### Dataset records
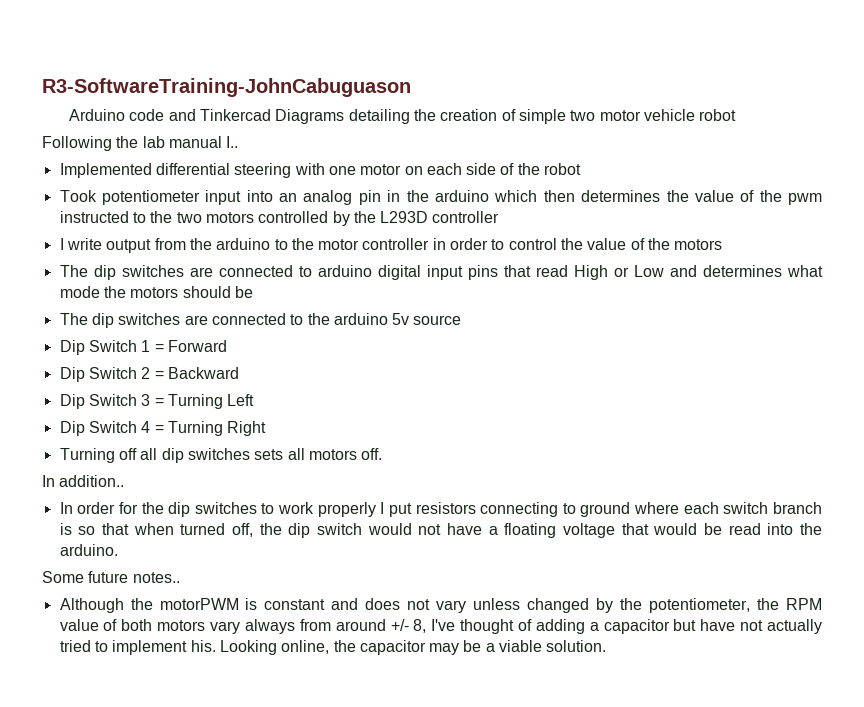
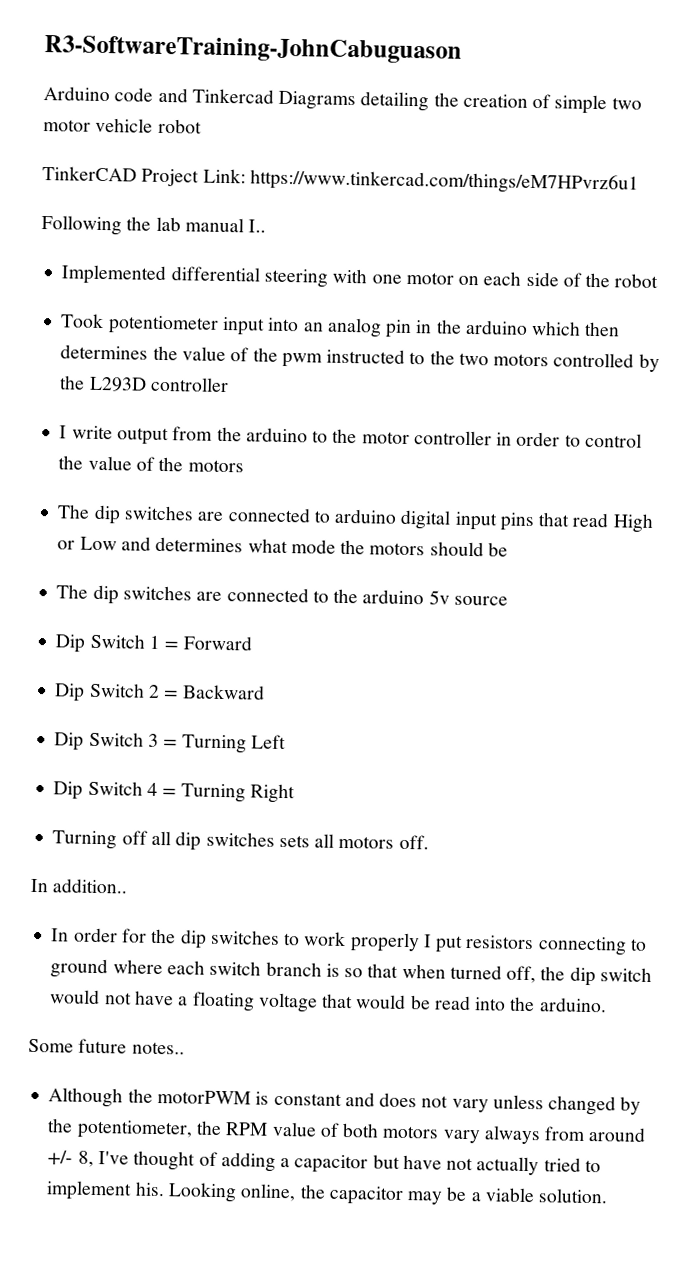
(737, 115) none -> [42,166,639,195] // TinkerCAD Project Link: https://www.tinkercad.com/things/eM7HPvrz6u1

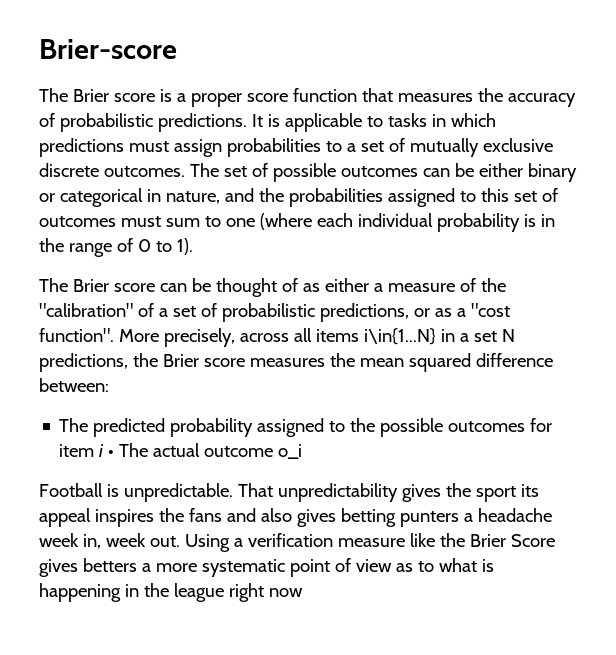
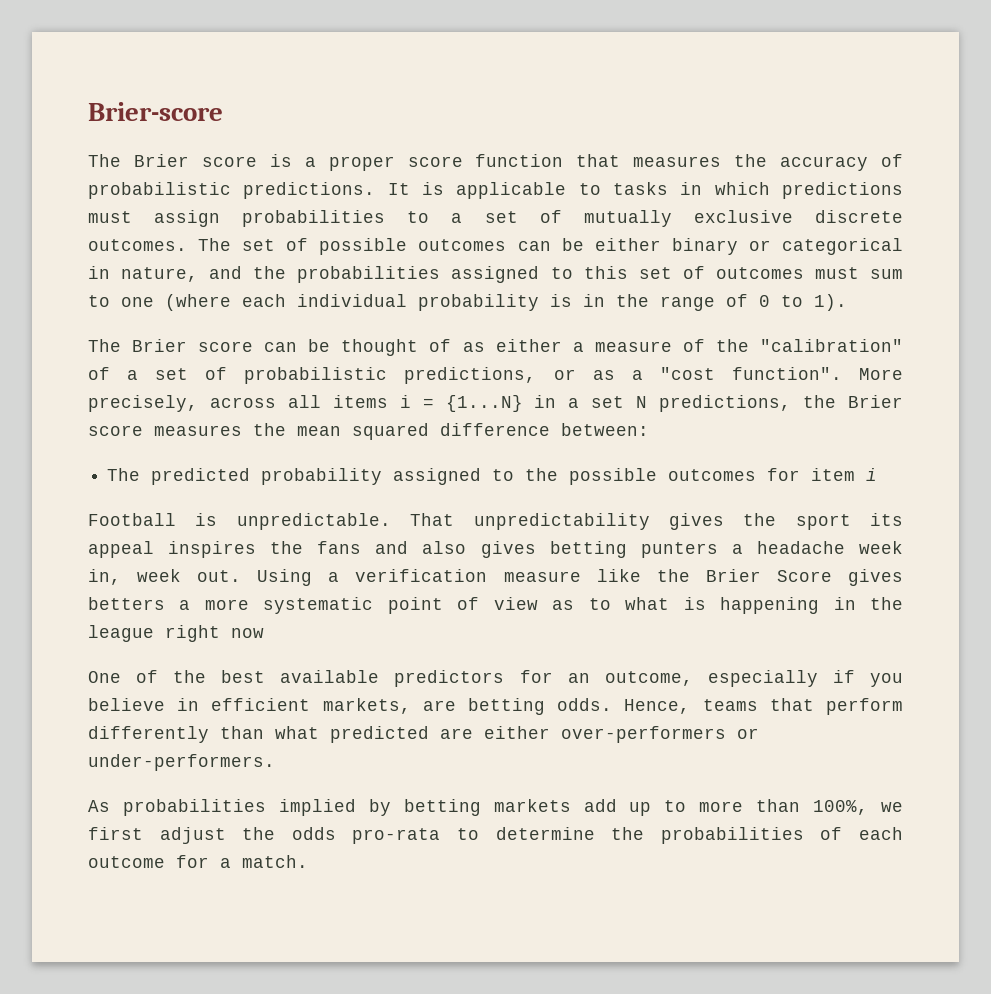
[363,328,436,345] i\in{1...N} -> [399,395,523,412] i = {1...N}
[108,443,303,459] • The actual outcome o_i -> (878, 474) none
(303, 592) none -> [88,670,903,687] [88,698,904,715] [88,726,759,743] [88,754,275,771] [88,799,903,816] [88,827,904,844] [88,855,308,868] // One of the best available predictors for an outcome, especially if you believe in efficient markets, are betting odds. Hence, teams that perform differently than what predicted are either over-performers or under-performers. // As probabilities implied by betting markets add up to more than 100%, we first adjust the odds pro-rata to determine the probabilities of each outcome for a match.

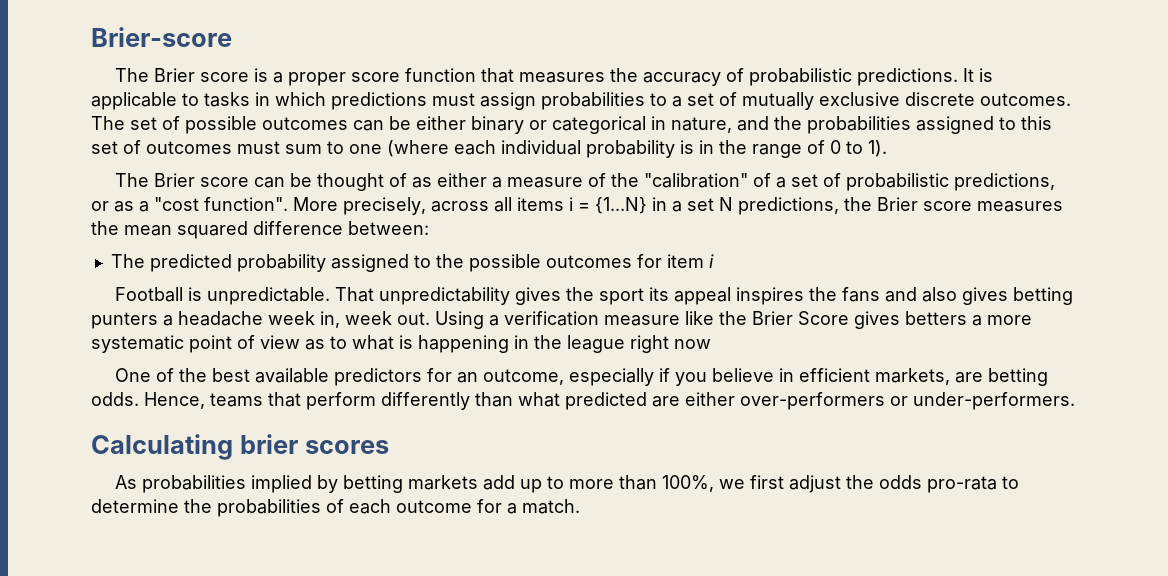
(275, 762) none -> [91,434,389,460] // Calculating brier scores

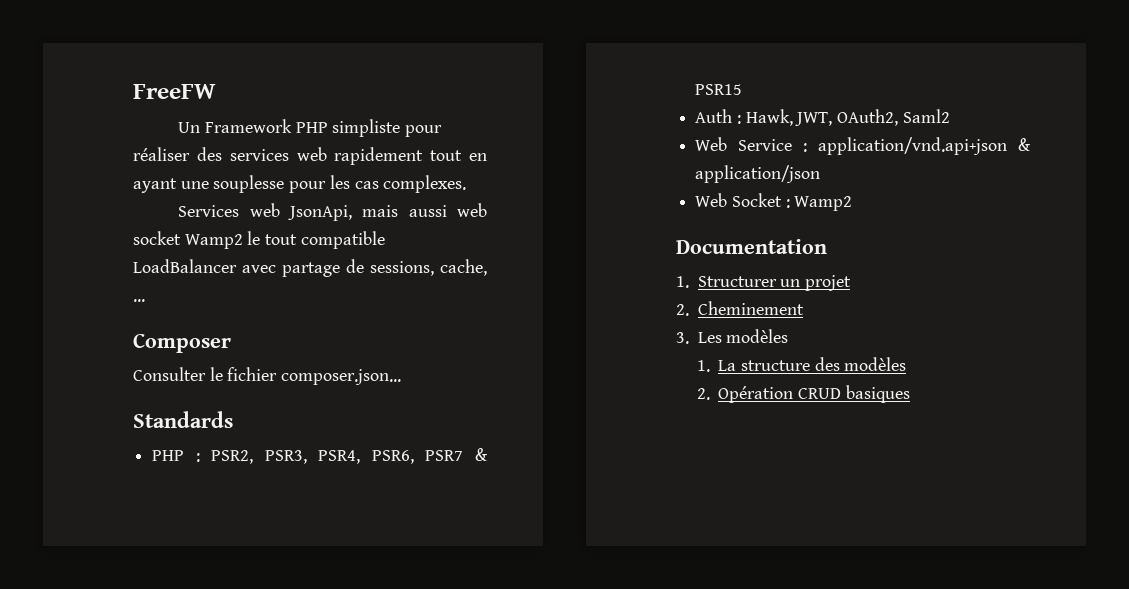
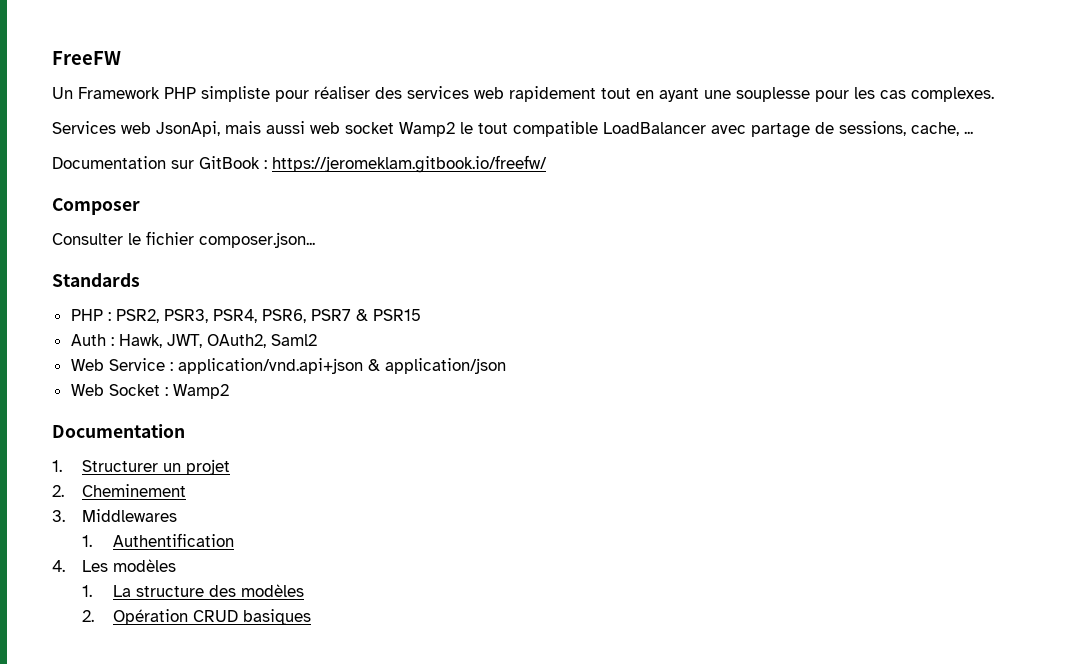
(145, 300) none -> [52,155,547,173] // Documentation sur GitBook : https://jeromeklam.gitbook.io/freefw/
(689, 338) none -> [82,509,178,522] [82,533,234,547] [52,560,65,572] Middlewares // 1. Authentification // 4.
######
> **Problem to work on**: The string "none" may occur in the listing; show every line where it does.

> **Final answer**:
(737, 115) none -> [42,166,639,195] // TinkerCAD Project Link: https://www.tinkercad.com/things/eM7HPvrz6u1
[108,443,303,459] • The actual outcome o_i -> (878, 474) none
(303, 592) none -> [88,670,903,687] [88,698,904,715] [88,726,759,743] [88,754,275,771] [88,799,903,816] [88,827,904,844] [88,855,308,868] // One of the best available predictors for an outcome, especially if you believe in efficient markets, are betting odds. Hence, teams that perform differently than what predicted are either over-performers or under-performers. // As probabilities implied by betting markets add up to more than 100%, we first adjust the odds pro-rata to determine the probabilities of each outcome for a match.
(275, 762) none -> [91,434,389,460] // Calculating brier scores
(145, 300) none -> [52,155,547,173] // Documentation sur GitBook : https://jeromeklam.gitbook.io/freefw/
(689, 338) none -> [82,509,178,522] [82,533,234,547] [52,560,65,572] Middlewares // 1. Authentification // 4.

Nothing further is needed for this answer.